I rebuke the kitchen in the name of cleanliness.

I rebuke my foot in the name of Fleuvog.

I rebuke the news in the name of the pennant-winning Yankees.

I rebuke my husband in the name of marriage.

I ask that this false dinner come to an end.

I ask that this false body come to an end.

I ask that my husband take out the garbage.

I ask that my husband pick up milk.

Not fake milk. Not goat's milk. Not almond milk.

I rebuke fake milk.

I rebuke goat's milk.

I rebuke almond milk.

This false garbage.

This false garage.

I rebuke my car.

I rebuke my bike.

I rebuke my watch.

I rebuke the news in the name of warm socks.
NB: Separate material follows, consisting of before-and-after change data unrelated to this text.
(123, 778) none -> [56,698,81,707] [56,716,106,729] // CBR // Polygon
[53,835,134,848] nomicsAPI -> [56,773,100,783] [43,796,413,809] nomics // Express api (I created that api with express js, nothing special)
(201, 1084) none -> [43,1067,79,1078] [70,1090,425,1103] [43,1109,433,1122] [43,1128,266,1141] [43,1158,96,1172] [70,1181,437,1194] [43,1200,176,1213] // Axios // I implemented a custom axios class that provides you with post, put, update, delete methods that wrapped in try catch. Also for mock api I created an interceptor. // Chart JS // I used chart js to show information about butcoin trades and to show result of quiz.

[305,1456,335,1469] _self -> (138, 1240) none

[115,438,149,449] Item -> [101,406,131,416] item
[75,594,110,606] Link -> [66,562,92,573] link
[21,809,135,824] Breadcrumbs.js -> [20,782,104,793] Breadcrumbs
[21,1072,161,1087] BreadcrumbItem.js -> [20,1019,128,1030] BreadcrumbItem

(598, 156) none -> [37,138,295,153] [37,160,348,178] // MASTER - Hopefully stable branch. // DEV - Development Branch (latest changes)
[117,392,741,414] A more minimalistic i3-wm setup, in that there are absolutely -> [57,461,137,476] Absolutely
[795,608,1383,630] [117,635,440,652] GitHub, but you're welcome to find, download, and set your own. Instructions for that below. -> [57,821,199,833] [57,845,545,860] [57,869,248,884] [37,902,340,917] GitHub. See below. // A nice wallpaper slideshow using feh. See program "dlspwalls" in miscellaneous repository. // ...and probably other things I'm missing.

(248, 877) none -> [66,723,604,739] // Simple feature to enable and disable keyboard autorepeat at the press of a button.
I rebuke the queue in the name of haste.

I rebuke the new in the name of memory.

I rebuke the dew in the name of snow.

I rebuke the snow in the name of blizzard.

I rebuke silence.

I ask that you treat me like a duchess.

I ask that you give me ice cream. And biscuits. And a hearty handshake.

I rebuke handshaking in the name of covid.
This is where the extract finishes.